Selon Sandra, bien que les dégâts soient énormes – le maire a parlé d’un milliard d’euros – les habitants ont toujours été habitués à travailler dur et à s’entraider. En Italie, les habitants sont habitués aux catastrophes naturelles. Les tremblements de terre et les inondations sont très fréquents. Récemment, l’Italie a dû faire face à diverses catastrophes, dans des villes moins célèbres que Venise, comme Matera dans la région du Basilicate, Grosseto en Toscane et Bolzano dans le Trentin-Haut-Adige.

Les habitants sont accoutumés à résoudre seuls les problèmes.

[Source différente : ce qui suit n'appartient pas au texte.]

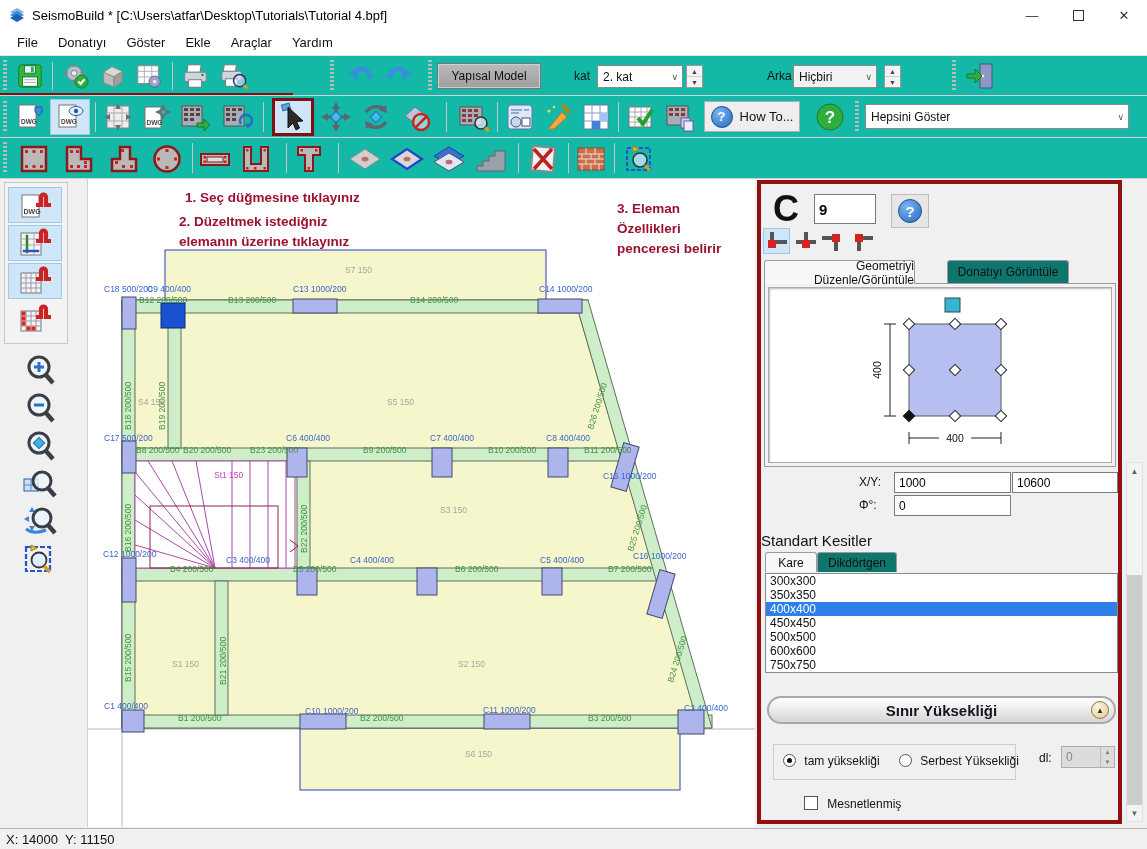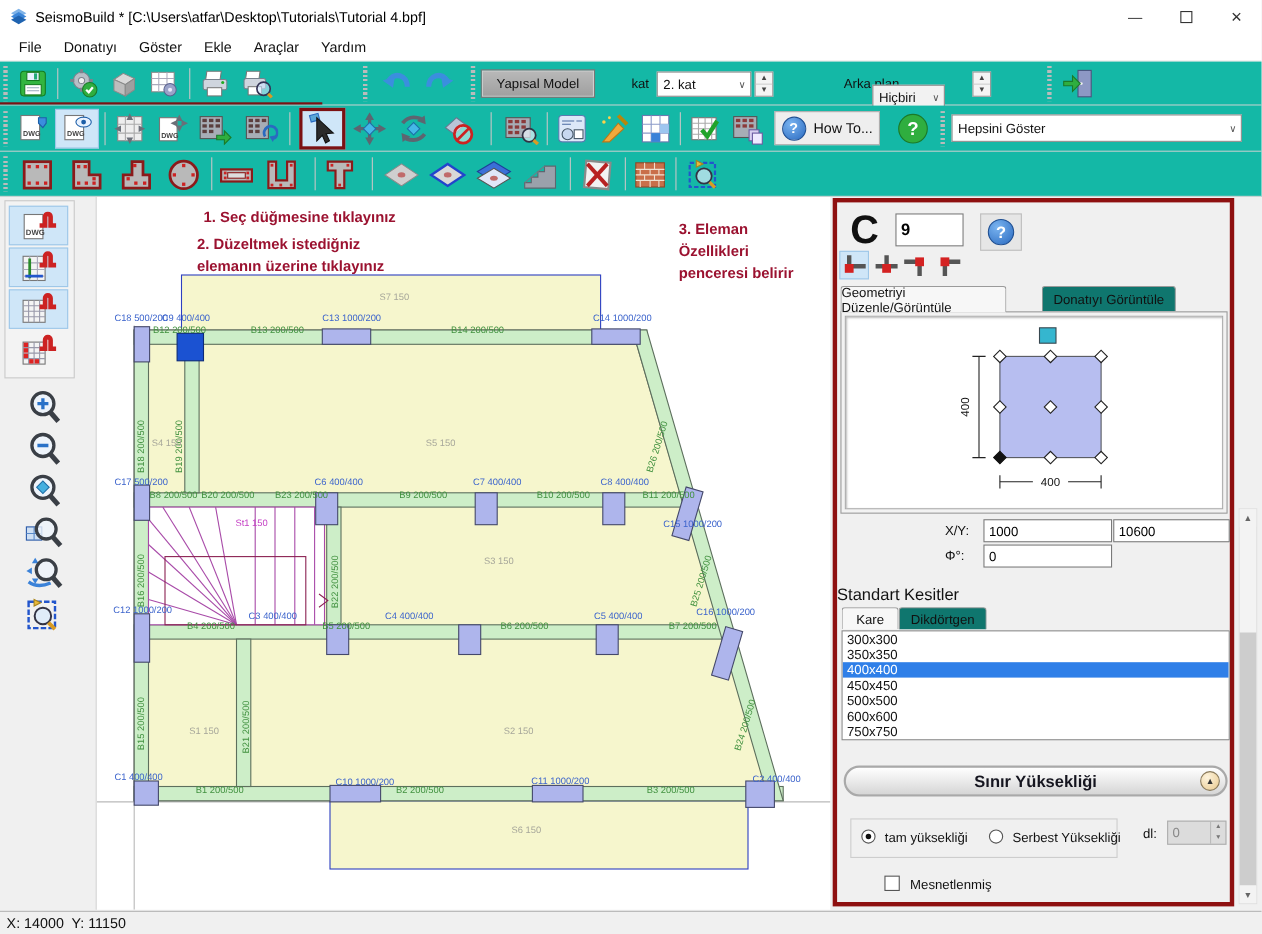"Hiçbiri" div.combo { top: 21px -> 9px; width: 66px -> 84px }
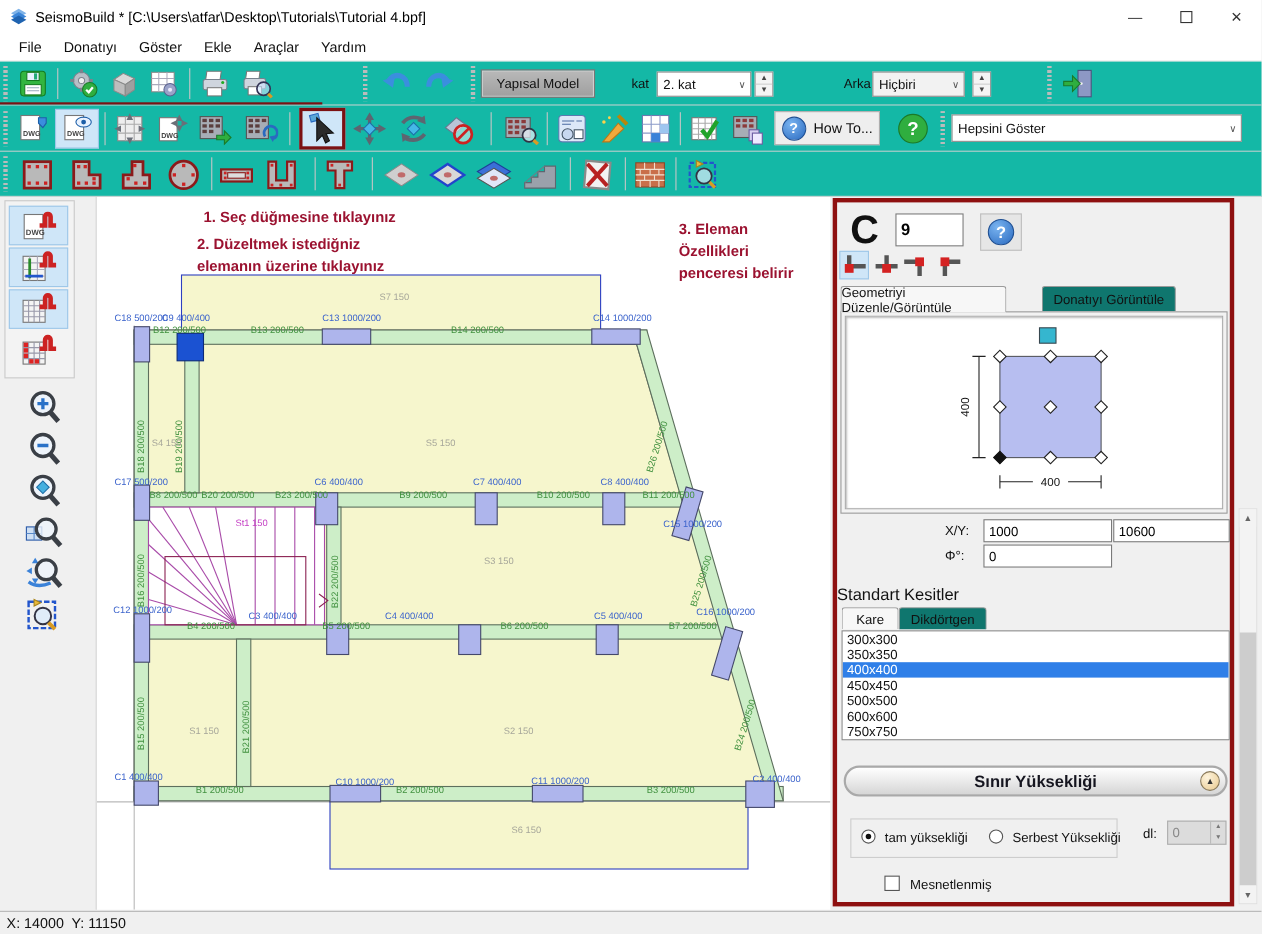"Geometriyi Düzenle/Görüntüle" div.ptab { text-align: none -> right }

Sandra pense que les Italiens ont un certain manque de confiance envers l’État. Dans les discours des citoyens, il y a en effet beaucoup d’amertume en ce qui concerne le projet MOSE. C’est l’un des ouvrages hydrauliques les plus coûteux au monde, environ 6 milliards d’euros, qui était censé isoler la lagune de Venise de la mer. Lancé en 2003, il n’a toujours pas été mis en service. Le MOSE fait l’objet de discussion depuis sa conception entre ceux qui l’ont soutenu et ceux qui pensaient que cela nuirait à l’écosystème de la lagune. Elle rappelle que ce projet a été au centre d’un énorme scandale judiciaire, un ministre a été arrêté pour corruption. Pour les Vénitiens cela suscite beaucoup de colère car beaucoup d’argent a été dépensé en vain pour la construction d’un ouvrage qui n’a pas encore été mis en fonction. Cet argent investi aurait pu être utilisé pour l’entretien des canaux de la ville.

Résidant depuis de nombreuses années à Venise, Sandra a la conviction que les Vénitiens feront en sorte que le touriste qui viendra visiter la Sérénissime à Noël trouvera que cette ville est la plus romantique du monde, belle et brillante comme elle l’a toujours été.

Selon Anne-Flore, plusieurs choses ont rapidement été mises en place. Tout d’abord Venise a été classé « état d’urgence » ce qui fait que des fonds ont été débloqués pour les privés et particuliers. Les particuliers pourront toucher jusqu’à 5000 euros de dédommagements, les commerces/ entreprises jusqu’à 20 000 euros. De plus, le maire de Venise a mis en place une plateforme de dons afin d’inciter la communauté internationale à participer. Mais aucune information quant à l’utilisation de ces dons n’a pour le moment été communiquée. Des initiatives parallèles ont aussi émergées.

Le comité français pour la sauvegarde de Venise – qui a déjà contribué à la rénovation du Palais Royal de la place st Marc – a en collaboration avec l’Alliance Française mis en place une action de mécénat. Par ailleurs des Vénitiens se sont portés volontaires afin de nettoyer la ville tandis que d’autres sécurisent les périmètres et dirigent les touristes vers des zones moins inondées. Les forces de polices elles aussi étaient déployées partout dans la ville.